Web document revisions
^^^^

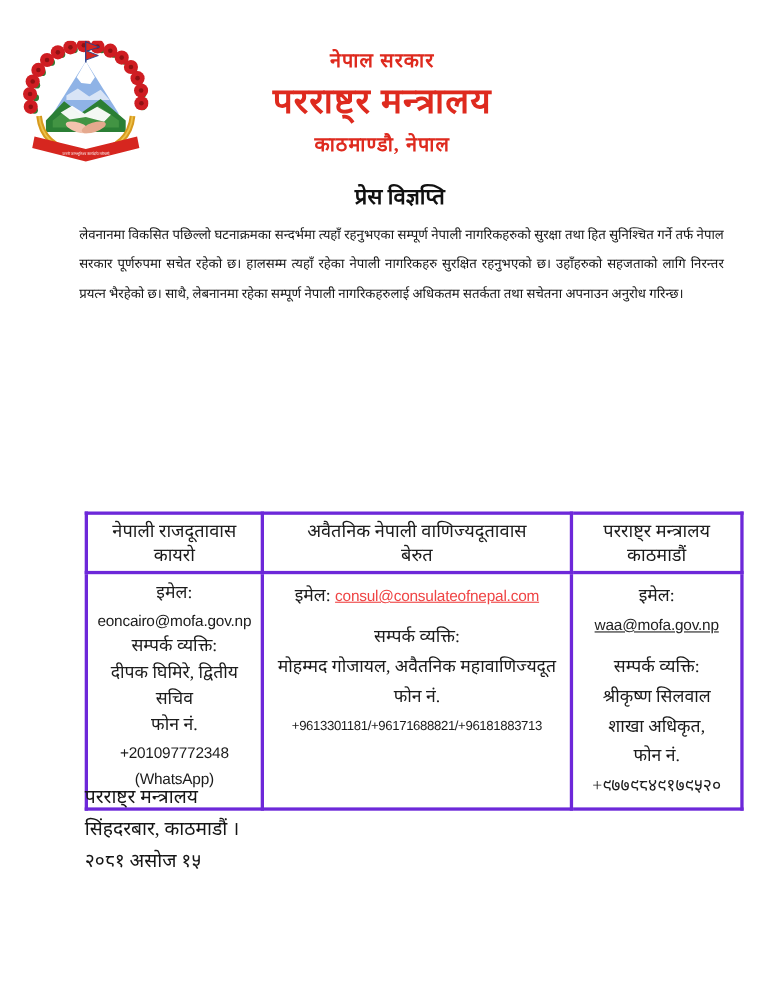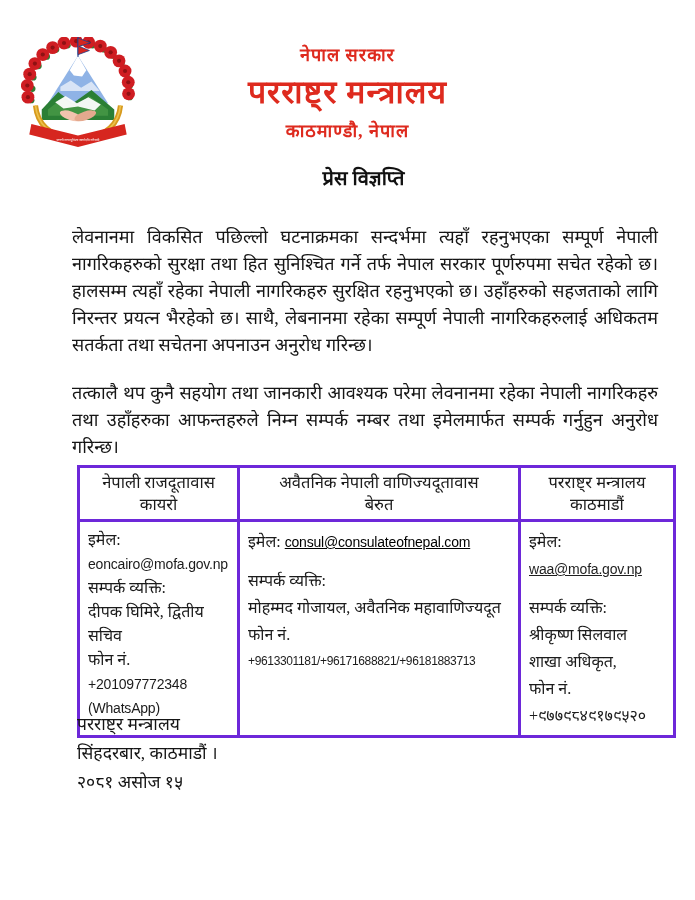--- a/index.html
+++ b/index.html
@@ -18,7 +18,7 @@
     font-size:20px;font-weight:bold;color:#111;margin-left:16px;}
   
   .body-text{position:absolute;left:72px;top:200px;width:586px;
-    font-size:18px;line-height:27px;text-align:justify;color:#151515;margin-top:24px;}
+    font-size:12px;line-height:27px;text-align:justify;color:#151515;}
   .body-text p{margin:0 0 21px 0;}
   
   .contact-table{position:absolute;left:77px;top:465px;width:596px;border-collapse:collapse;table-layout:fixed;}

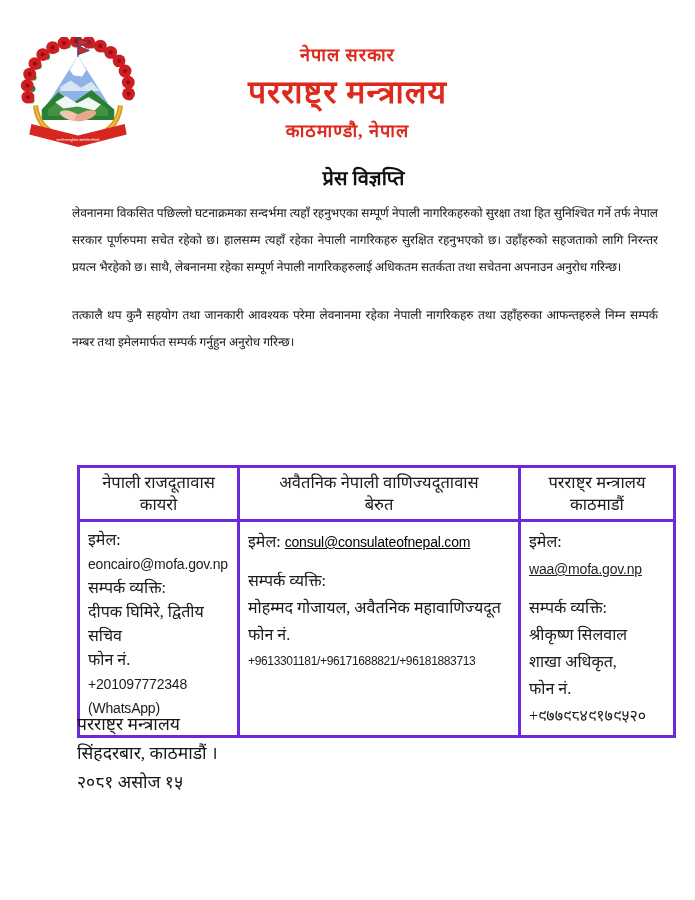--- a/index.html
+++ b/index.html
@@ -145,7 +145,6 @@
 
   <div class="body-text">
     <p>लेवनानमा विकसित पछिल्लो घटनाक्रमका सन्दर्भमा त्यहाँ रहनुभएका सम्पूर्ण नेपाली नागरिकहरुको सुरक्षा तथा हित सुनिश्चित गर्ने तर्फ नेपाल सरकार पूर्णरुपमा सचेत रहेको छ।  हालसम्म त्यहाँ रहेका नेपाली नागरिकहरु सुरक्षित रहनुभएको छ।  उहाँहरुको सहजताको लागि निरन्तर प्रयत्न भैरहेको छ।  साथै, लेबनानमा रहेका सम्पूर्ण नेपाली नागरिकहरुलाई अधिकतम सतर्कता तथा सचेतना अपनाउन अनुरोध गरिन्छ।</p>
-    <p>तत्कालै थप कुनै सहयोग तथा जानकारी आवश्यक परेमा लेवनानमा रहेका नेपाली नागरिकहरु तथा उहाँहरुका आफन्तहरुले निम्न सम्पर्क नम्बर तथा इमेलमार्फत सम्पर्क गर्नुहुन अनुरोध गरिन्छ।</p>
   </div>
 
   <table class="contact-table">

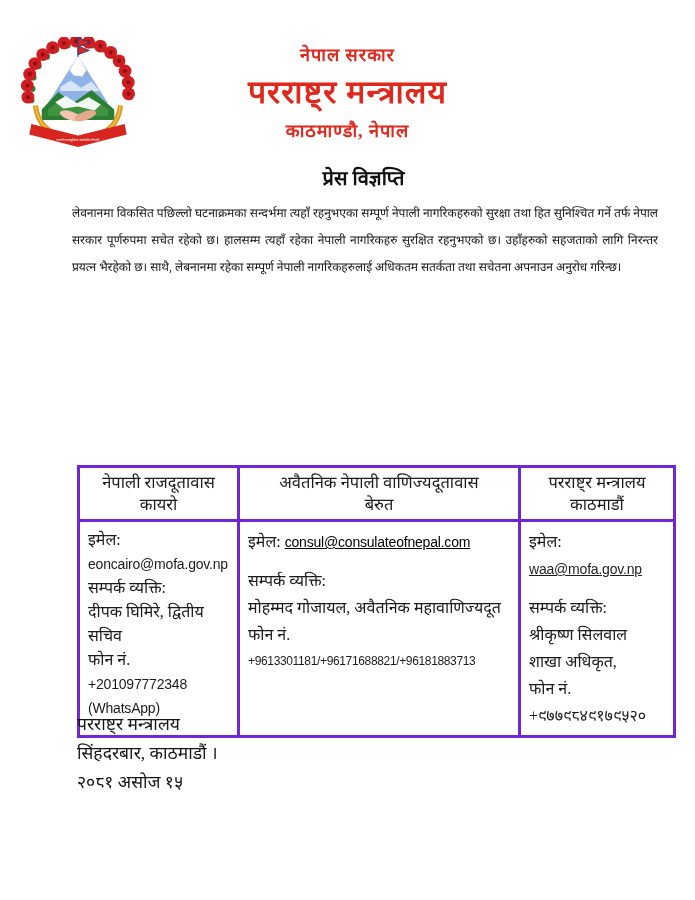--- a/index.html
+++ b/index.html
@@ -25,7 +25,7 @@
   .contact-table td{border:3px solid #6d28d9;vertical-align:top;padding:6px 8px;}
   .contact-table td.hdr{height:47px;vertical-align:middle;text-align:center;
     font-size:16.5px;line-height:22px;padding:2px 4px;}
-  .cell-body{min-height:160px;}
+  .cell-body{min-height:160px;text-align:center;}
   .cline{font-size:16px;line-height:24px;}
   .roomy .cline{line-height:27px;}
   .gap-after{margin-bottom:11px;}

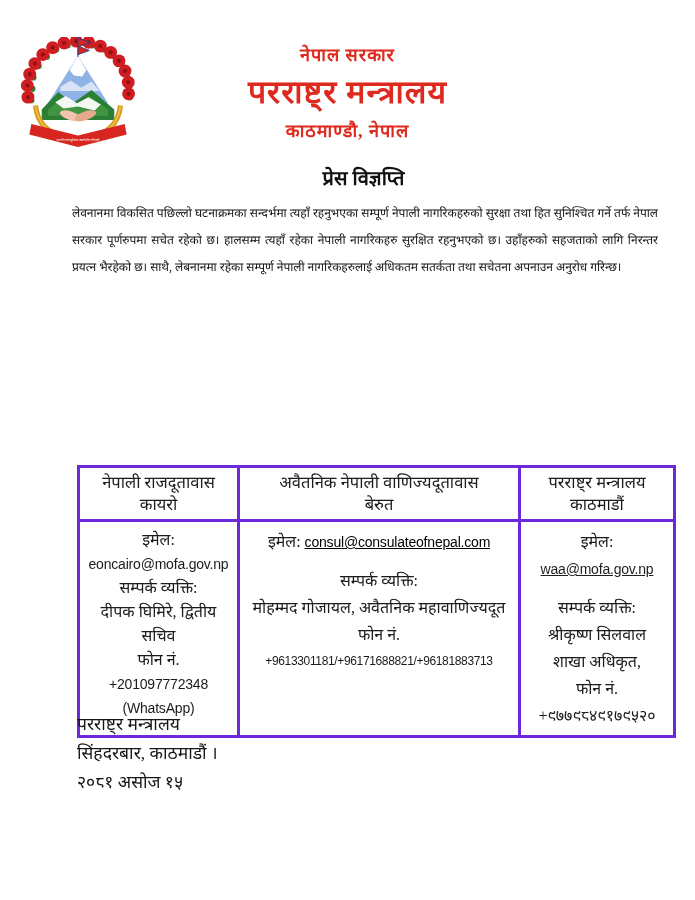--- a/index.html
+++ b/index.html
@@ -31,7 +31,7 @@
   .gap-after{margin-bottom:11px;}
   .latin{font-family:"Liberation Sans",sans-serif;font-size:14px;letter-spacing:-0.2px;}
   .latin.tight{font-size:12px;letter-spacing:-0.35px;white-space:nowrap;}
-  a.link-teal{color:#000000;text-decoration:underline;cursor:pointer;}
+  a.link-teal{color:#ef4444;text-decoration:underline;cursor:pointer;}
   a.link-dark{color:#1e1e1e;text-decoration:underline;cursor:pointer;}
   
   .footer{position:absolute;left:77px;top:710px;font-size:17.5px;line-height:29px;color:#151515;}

^^^^

## YOUR TASK:
Give the count of lines in the data above holding the word "border", and nothing beyond it.

## EXERCISE SOLUTION:
2